Entries taken from a collection
========
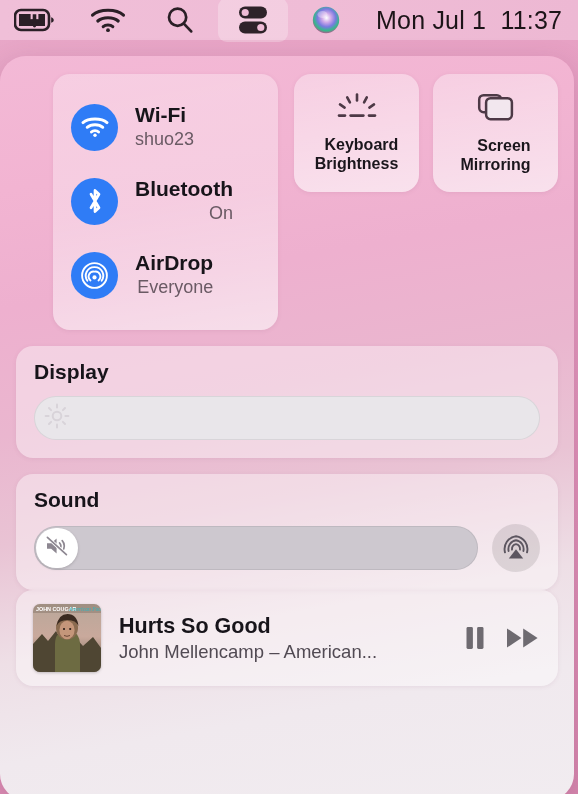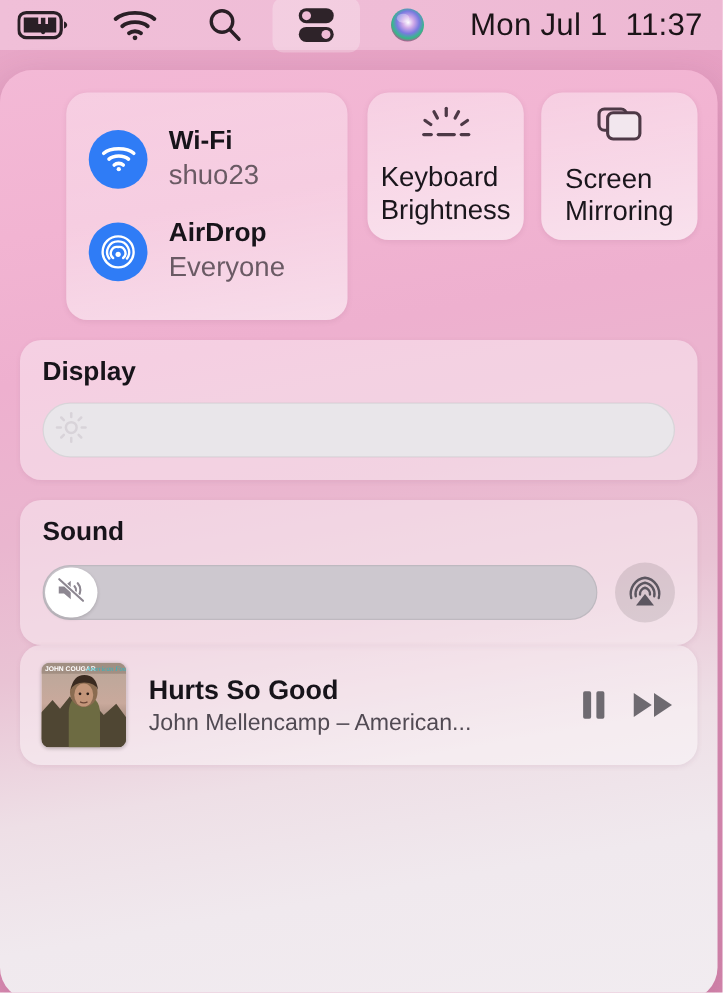"shuo23" .conn-sub { font-size: 22px -> 18px; text-align: none -> right }
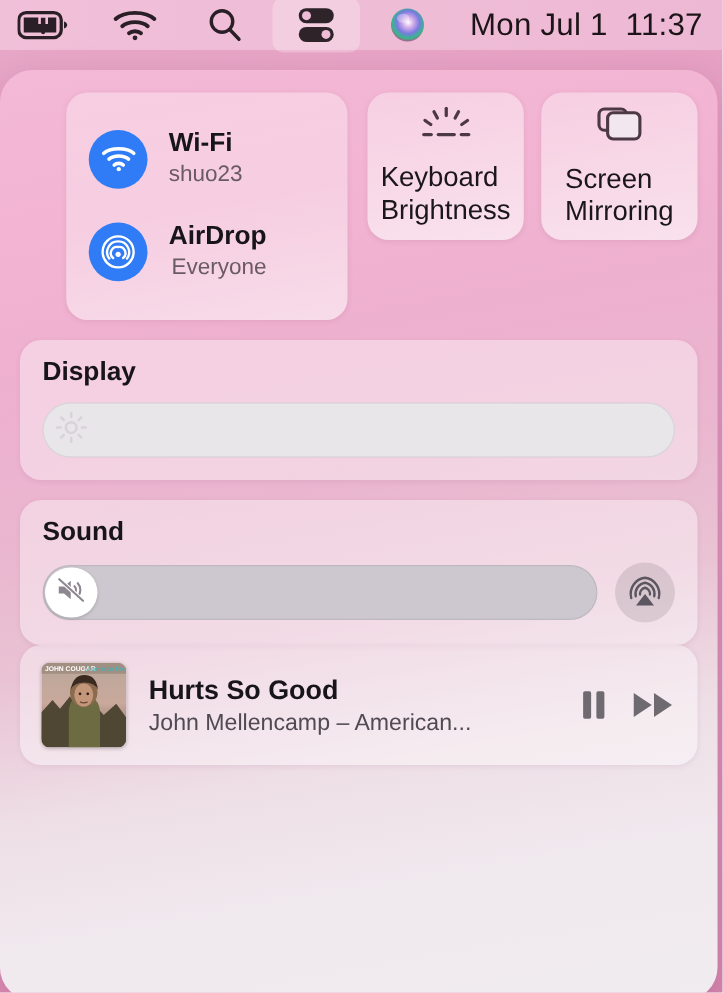"Keyboard" .sq-label { font-size: 22px -> 16px; font-weight: 400 -> 700; text-align: left -> right }
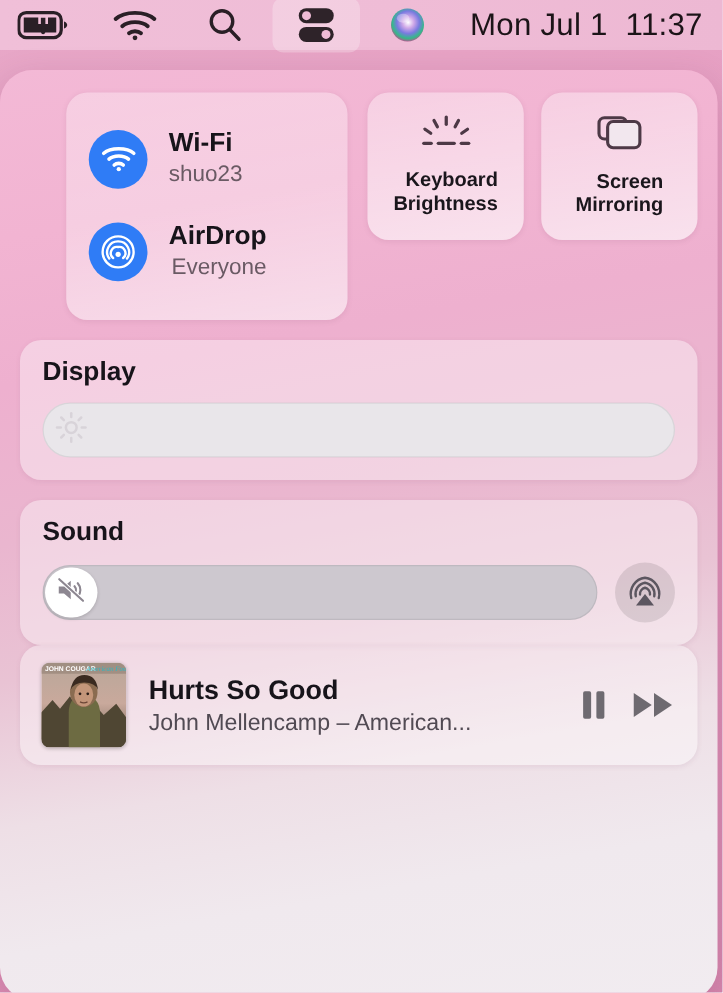"Bluetooth" div.conn-row { html: none -> <div> <div> <svg> <path></path> </svg> </div> <div> <div>Bluetooth</div> <div>On</div> </div> </div> }
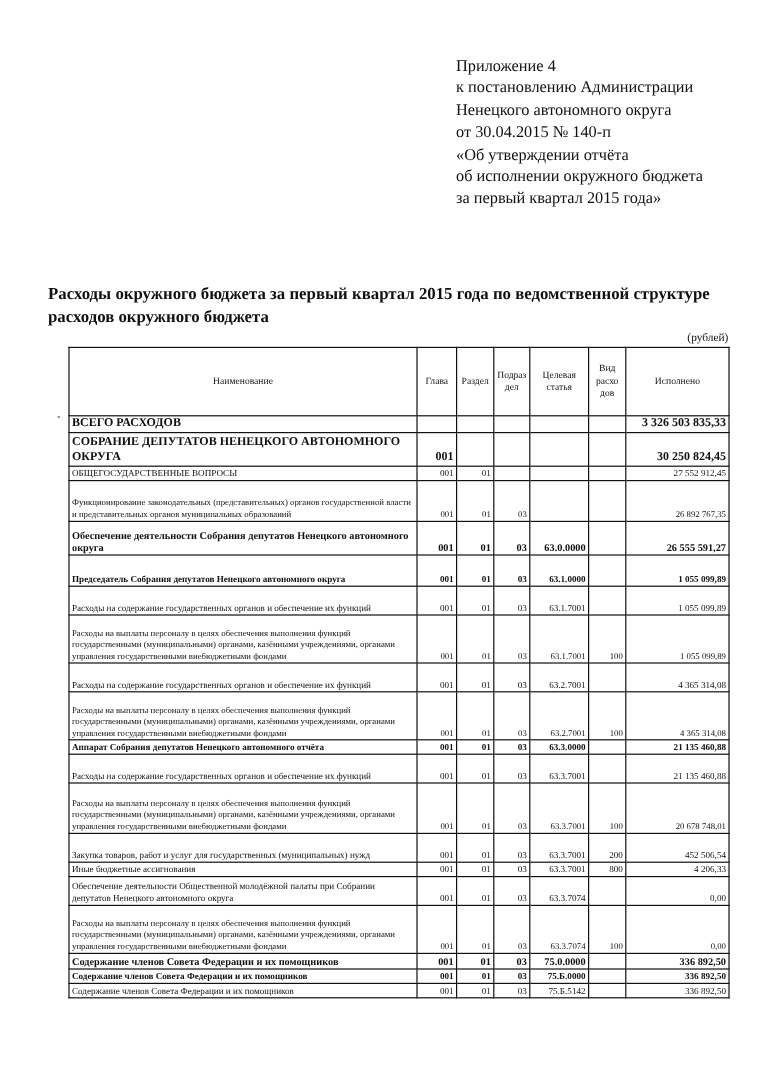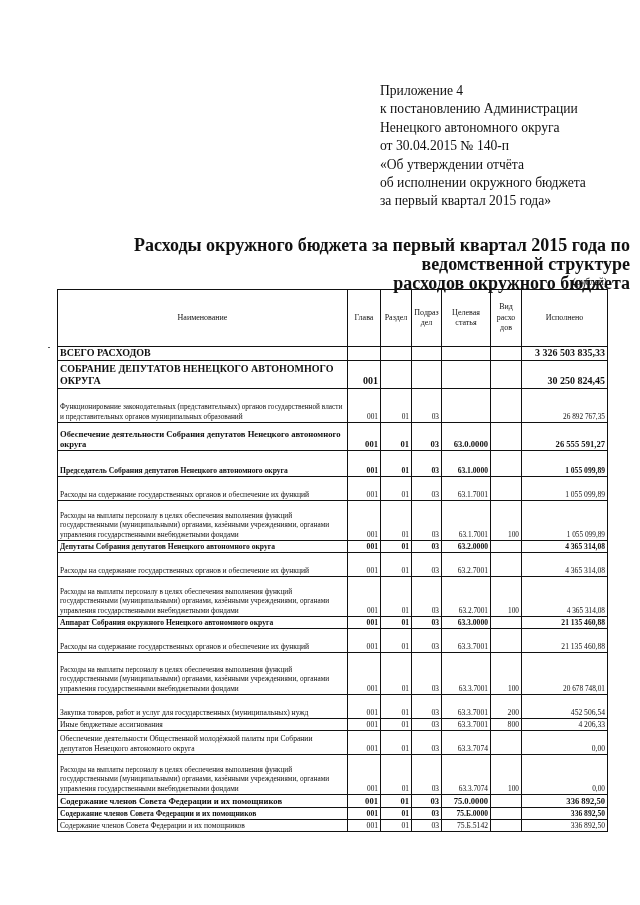"Приложение 4" .appendix { margin-top: 36px -> none }
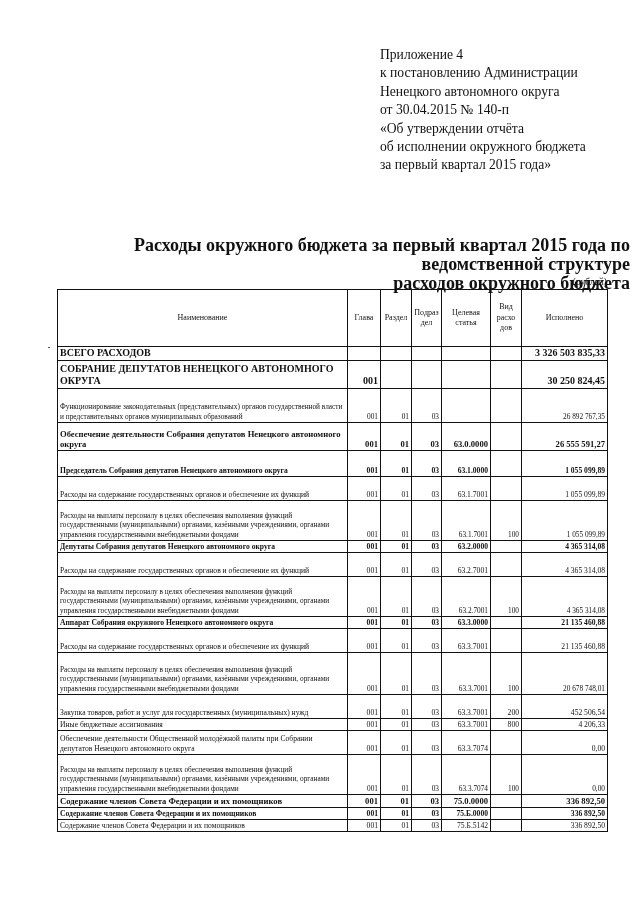"Расходы окружного бюджета за первый" .title { font-size: 18px -> 14px; text-align: right -> left }
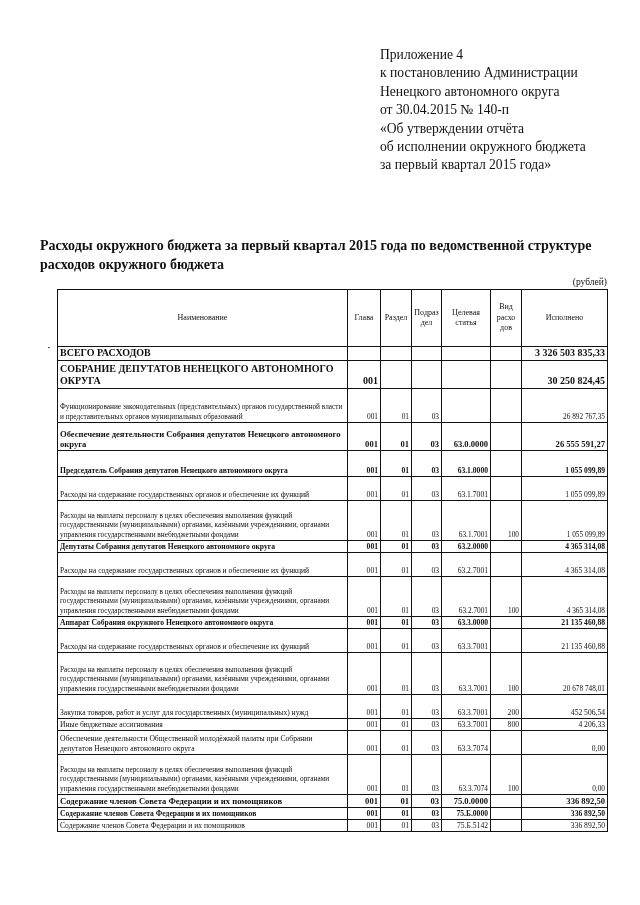"ОБЩЕГОСУДАРСТВЕННЫЕ ВОПРОСЫ" tr { html: none -> <tr> <td>ОБЩЕГОСУДАРСТВЕННЫЕ ВОПРОСЫ</td> <td>001</td> <td>01</td> <td></td> <td></td> <td></td> <td>27 552 912,45</td> </tr> }
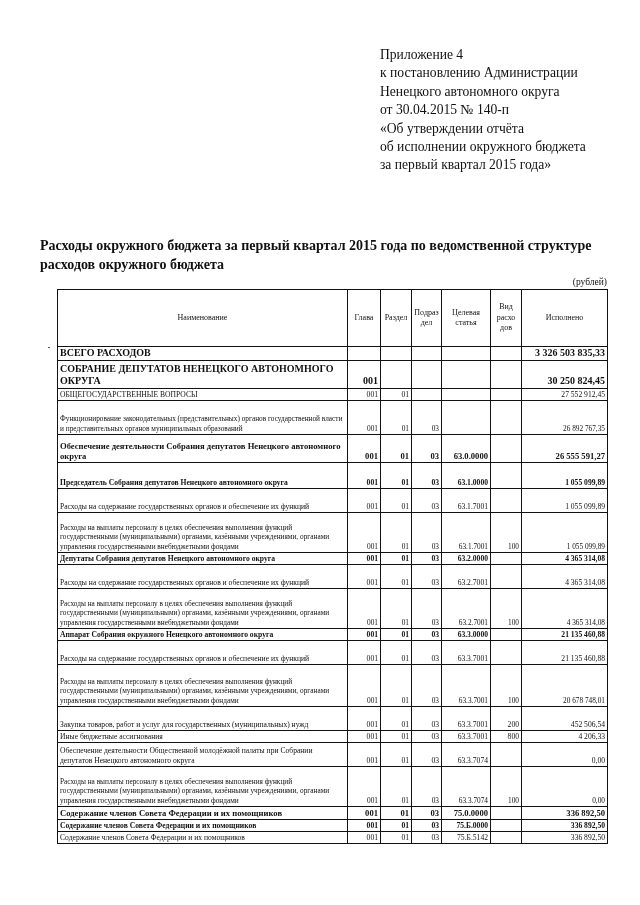"Депутаты Собрания депутатов Ненецкого" tr.bold { html: <tr> <td>Депутаты Собрания депутатов Ненецкого автономного округа</td> <td>001</td> <td>01</td> <td>03</td> <td>63.2.0000</td> <td></td> <td>4 365 314,08</td> </tr> -> none }
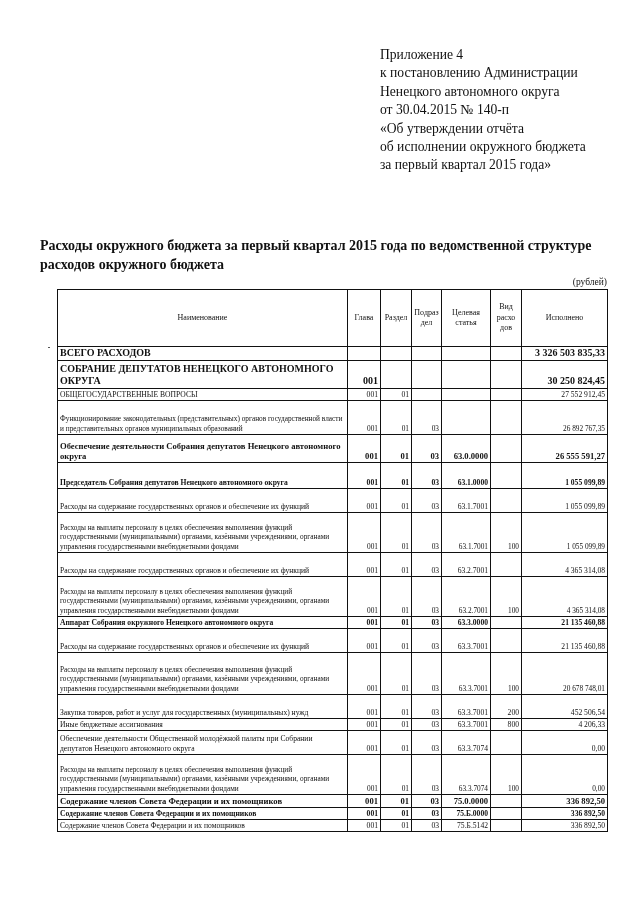"Аппарат Собрания окружного Ненецкого" td { text: окружного Ненецкого автономного округа -> депутатов Ненецкого автономного отчёта }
========
- [What is expected]
Leave the pictures behind and repeat each entry exactly.

- [Task solution]
"shuo23" .conn-sub { font-size: 22px -> 18px; text-align: none -> right }
"Keyboard" .sq-label { font-size: 22px -> 16px; font-weight: 400 -> 700; text-align: left -> right }
"Bluetooth" div.conn-row { html: none -> <div> <div> <svg> <path></path> </svg> </div> <div> <div>Bluetooth</div> <div>On</div> </div> </div> }
"Приложение 4" .appendix { margin-top: 36px -> none }
"Расходы окружного бюджета за первый" .title { font-size: 18px -> 14px; text-align: right -> left }
"ОБЩЕГОСУДАРСТВЕННЫЕ ВОПРОСЫ" tr { html: none -> <tr> <td>ОБЩЕГОСУДАРСТВЕННЫЕ ВОПРОСЫ</td> <td>001</td> <td>01</td> <td></td> <td></td> <td></td> <td>27 552 912,45</td> </tr> }
"Депутаты Собрания депутатов Ненецкого" tr.bold { html: <tr> <td>Депутаты Собрания депутатов Ненецкого автономного округа</td> <td>001</td> <td>01</td> <td>03</td> <td>63.2.0000</td> <td></td> <td>4 365 314,08</td> </tr> -> none }
"Аппарат Собрания окружного Ненецкого" td { text: окружного Ненецкого автономного округа -> депутатов Ненецкого автономного отчёта }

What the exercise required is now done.